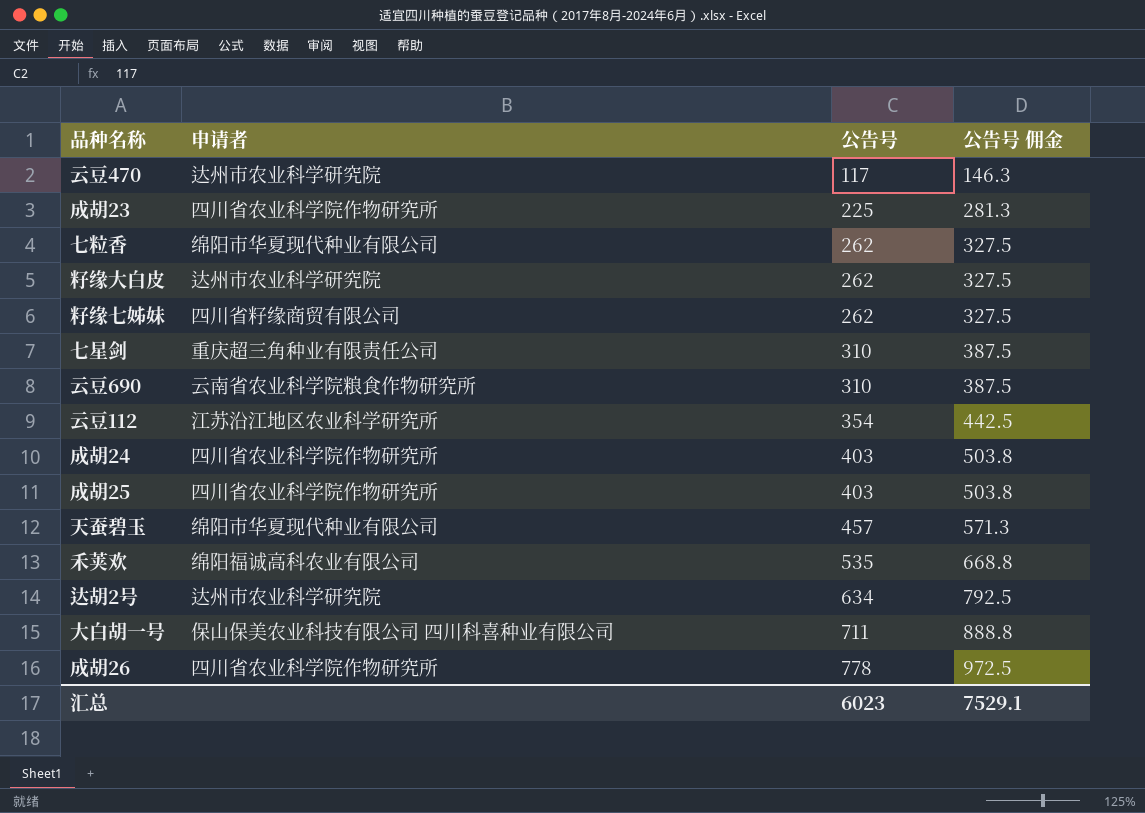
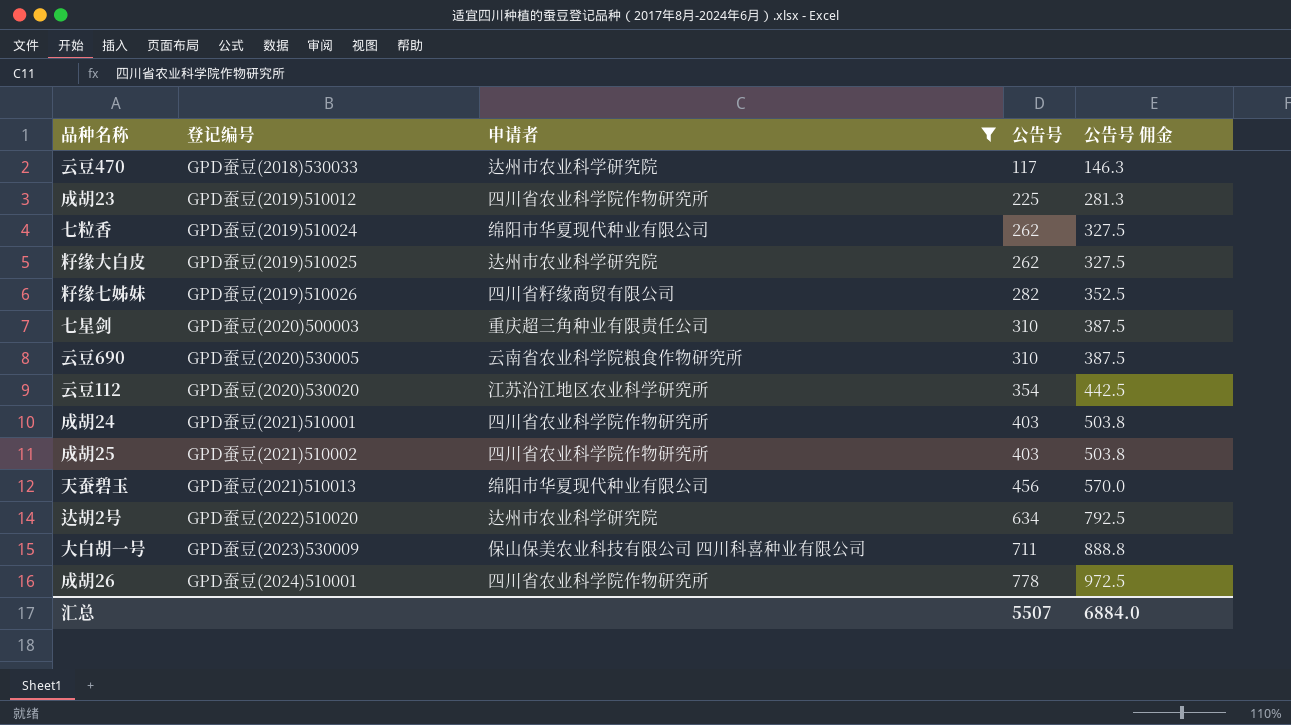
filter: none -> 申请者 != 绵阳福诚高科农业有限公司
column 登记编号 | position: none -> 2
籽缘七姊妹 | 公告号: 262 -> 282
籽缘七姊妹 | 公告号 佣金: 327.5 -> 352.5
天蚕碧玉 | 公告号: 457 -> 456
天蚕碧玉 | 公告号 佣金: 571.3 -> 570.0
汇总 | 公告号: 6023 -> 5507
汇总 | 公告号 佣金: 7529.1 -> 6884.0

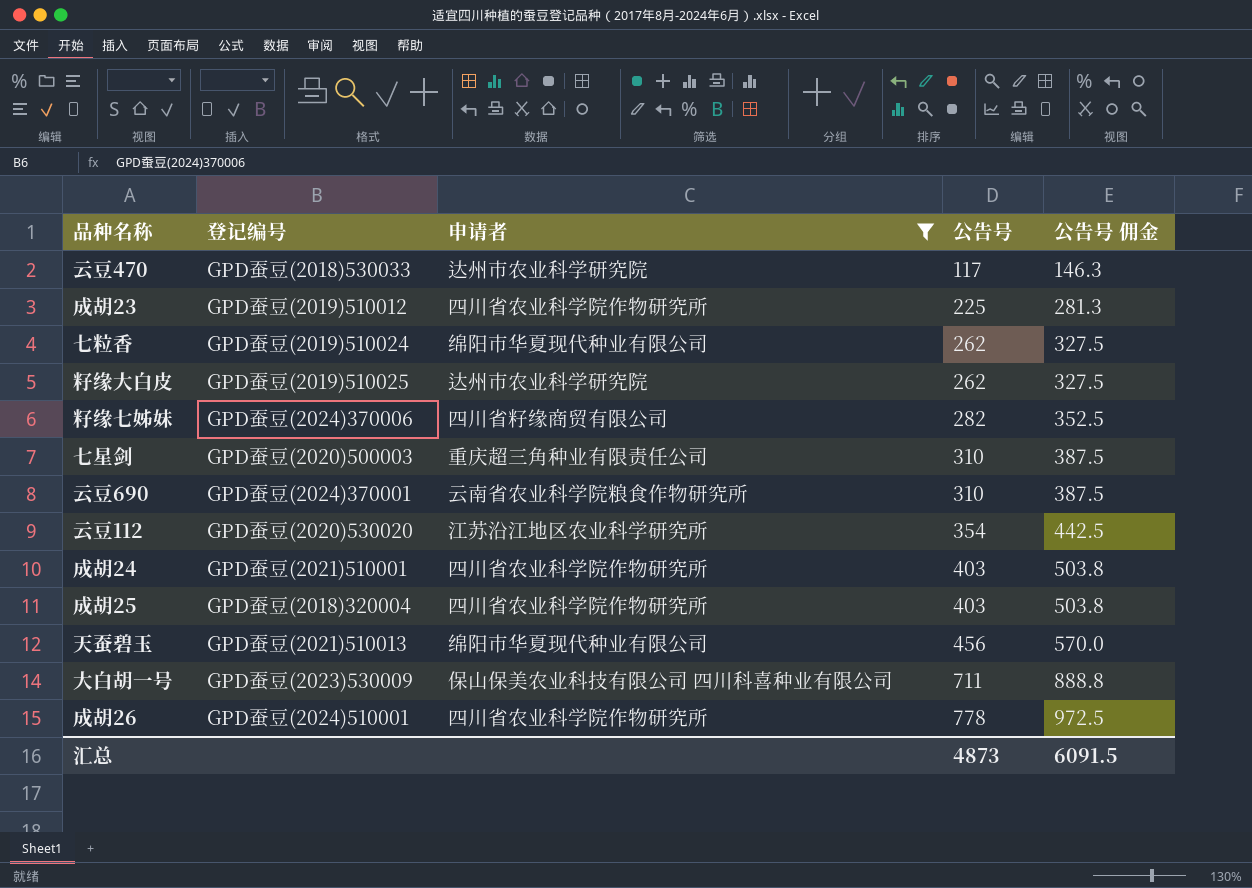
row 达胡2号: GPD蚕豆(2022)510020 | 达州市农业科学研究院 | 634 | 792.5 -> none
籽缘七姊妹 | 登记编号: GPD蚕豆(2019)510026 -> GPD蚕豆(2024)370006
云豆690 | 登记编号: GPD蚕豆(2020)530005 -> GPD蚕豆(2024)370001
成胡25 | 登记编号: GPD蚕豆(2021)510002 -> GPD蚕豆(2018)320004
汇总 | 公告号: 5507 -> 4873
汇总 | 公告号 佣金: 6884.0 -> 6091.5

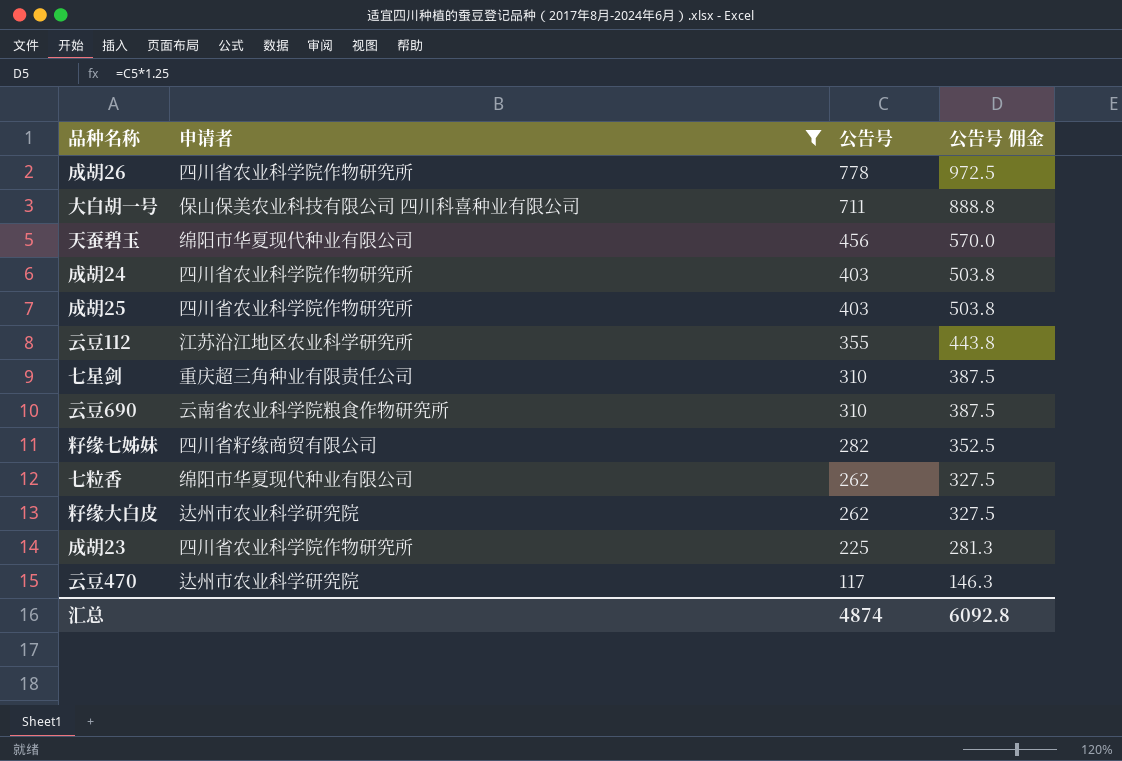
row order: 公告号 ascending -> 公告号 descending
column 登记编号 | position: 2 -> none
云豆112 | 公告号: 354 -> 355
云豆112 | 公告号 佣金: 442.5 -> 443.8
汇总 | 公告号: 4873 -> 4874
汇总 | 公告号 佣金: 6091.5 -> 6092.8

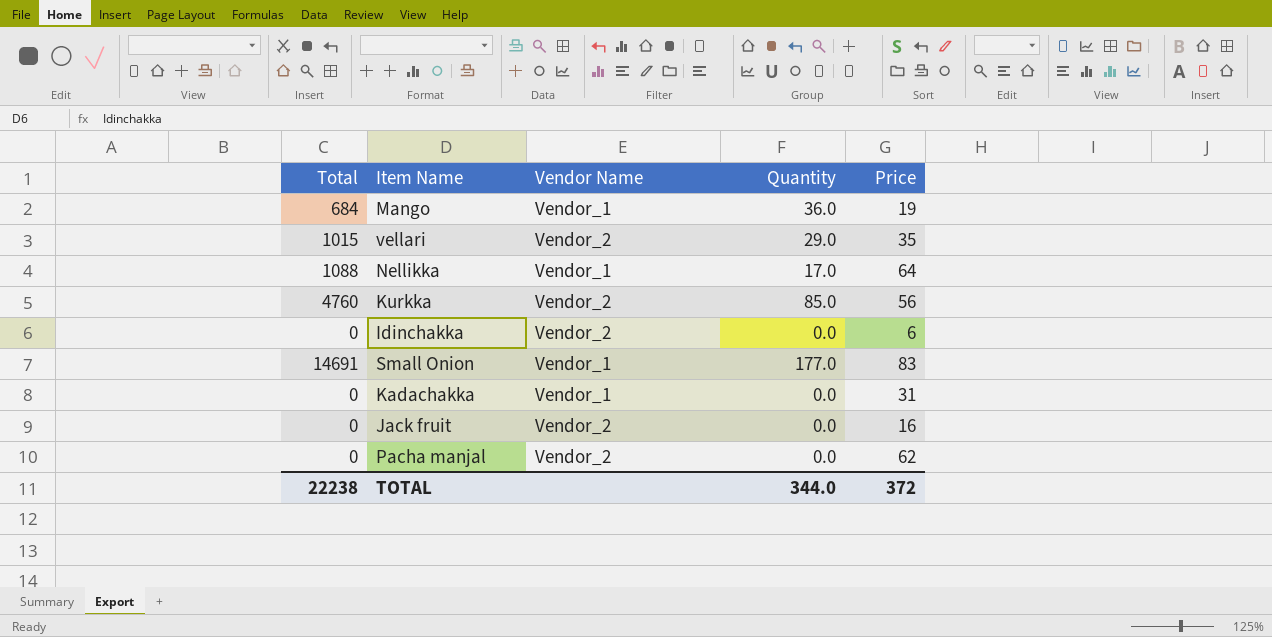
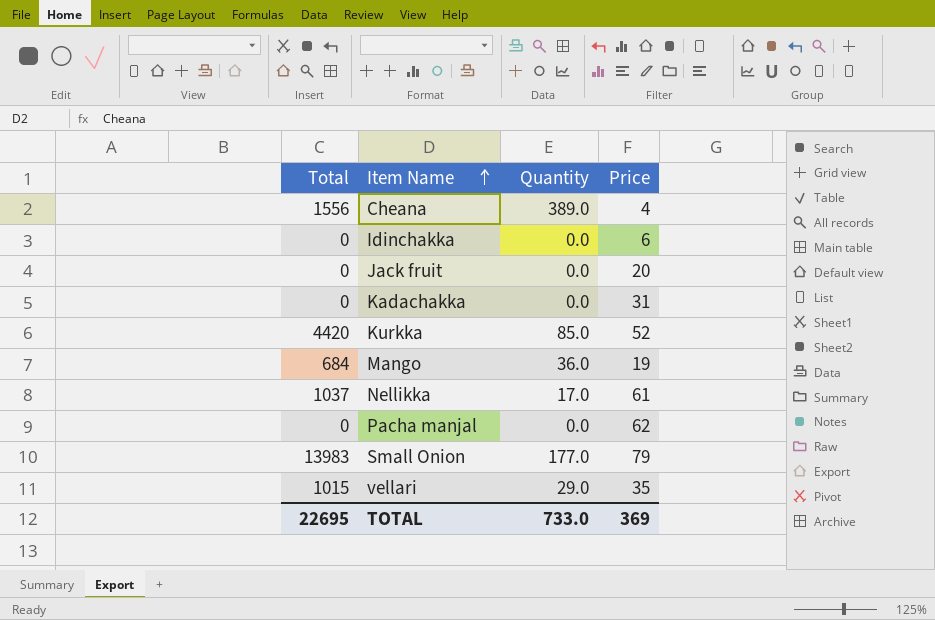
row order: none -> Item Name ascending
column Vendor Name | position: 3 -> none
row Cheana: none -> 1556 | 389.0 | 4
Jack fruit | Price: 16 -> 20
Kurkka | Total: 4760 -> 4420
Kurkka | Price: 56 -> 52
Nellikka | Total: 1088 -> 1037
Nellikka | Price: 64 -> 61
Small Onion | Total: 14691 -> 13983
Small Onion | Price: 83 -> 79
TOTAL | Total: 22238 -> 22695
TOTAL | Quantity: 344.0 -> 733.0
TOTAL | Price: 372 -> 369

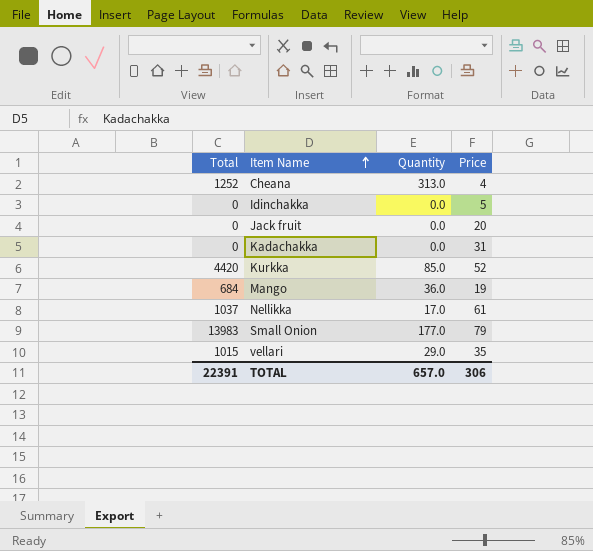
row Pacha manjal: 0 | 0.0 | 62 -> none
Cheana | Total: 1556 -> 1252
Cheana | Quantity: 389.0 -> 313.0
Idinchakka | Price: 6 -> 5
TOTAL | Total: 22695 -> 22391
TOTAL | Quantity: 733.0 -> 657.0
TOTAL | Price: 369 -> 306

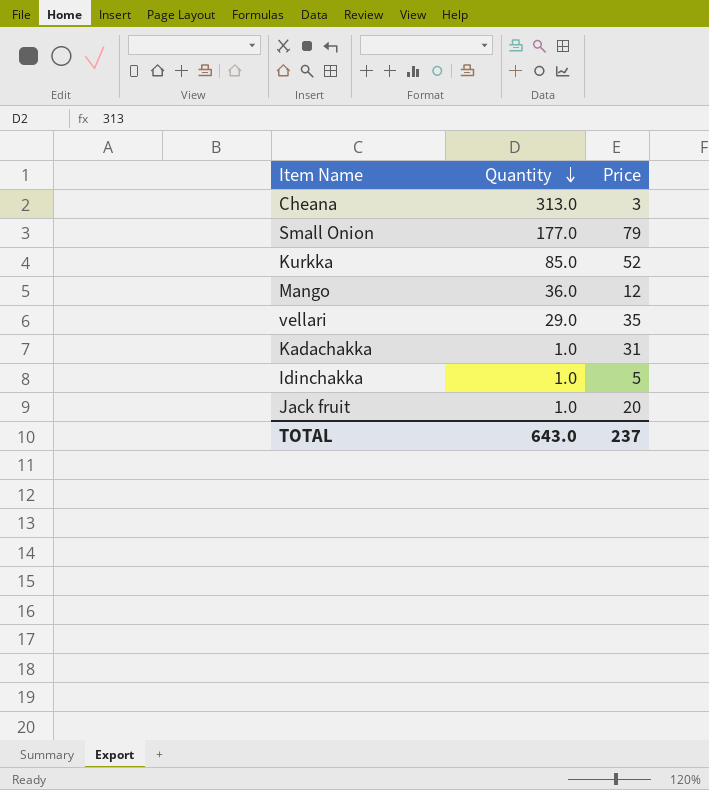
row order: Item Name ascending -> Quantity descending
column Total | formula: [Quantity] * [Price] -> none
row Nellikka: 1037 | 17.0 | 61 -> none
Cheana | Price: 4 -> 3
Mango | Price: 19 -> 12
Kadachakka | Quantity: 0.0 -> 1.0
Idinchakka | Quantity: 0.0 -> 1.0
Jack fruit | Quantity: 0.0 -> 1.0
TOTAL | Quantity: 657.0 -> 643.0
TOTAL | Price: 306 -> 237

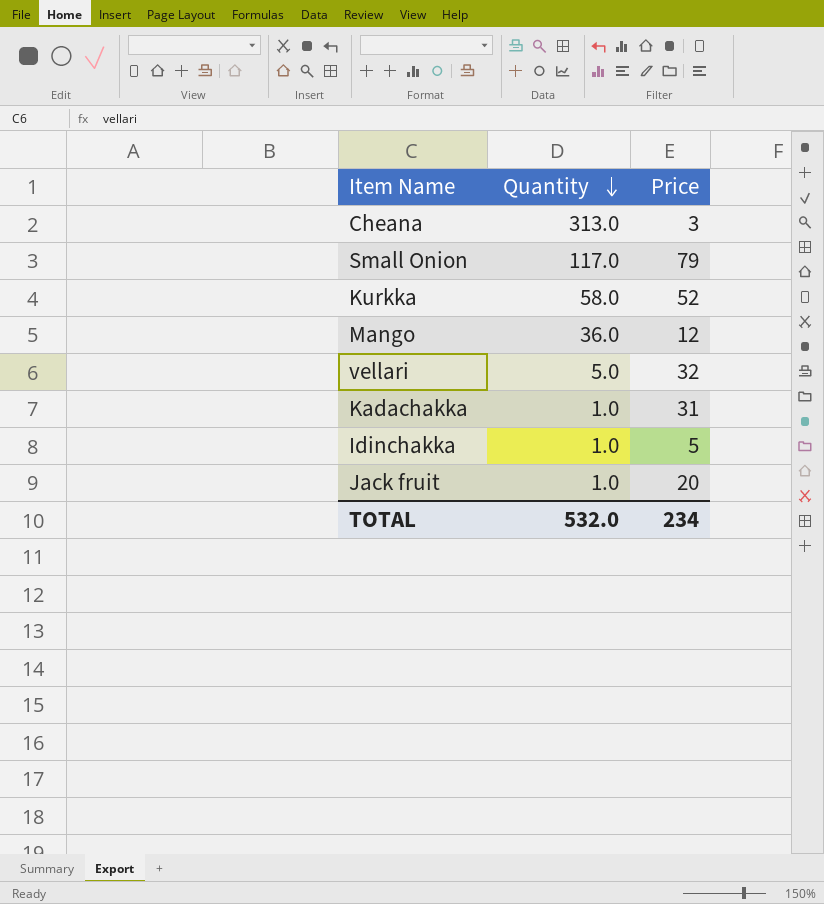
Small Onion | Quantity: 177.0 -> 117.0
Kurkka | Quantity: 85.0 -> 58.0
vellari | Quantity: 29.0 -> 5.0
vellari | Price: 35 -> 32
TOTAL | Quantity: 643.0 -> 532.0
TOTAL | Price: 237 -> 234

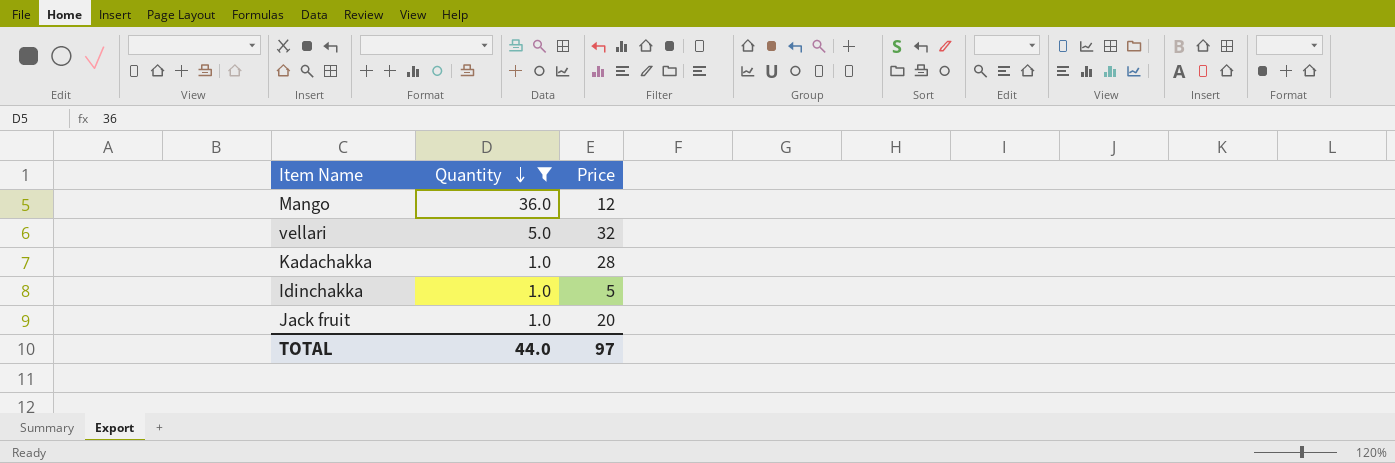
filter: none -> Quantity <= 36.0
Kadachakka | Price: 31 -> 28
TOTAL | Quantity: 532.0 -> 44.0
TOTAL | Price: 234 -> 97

[TO DO] Reproduce the records above exactly, starting with the line that contains "filter: none -> Quantity <= 36.0" and ending with the last line.

[RESPONSE FOR THIS EXERCISE]
filter: none -> Quantity <= 36.0
Kadachakka | Price: 31 -> 28
TOTAL | Quantity: 532.0 -> 44.0
TOTAL | Price: 234 -> 97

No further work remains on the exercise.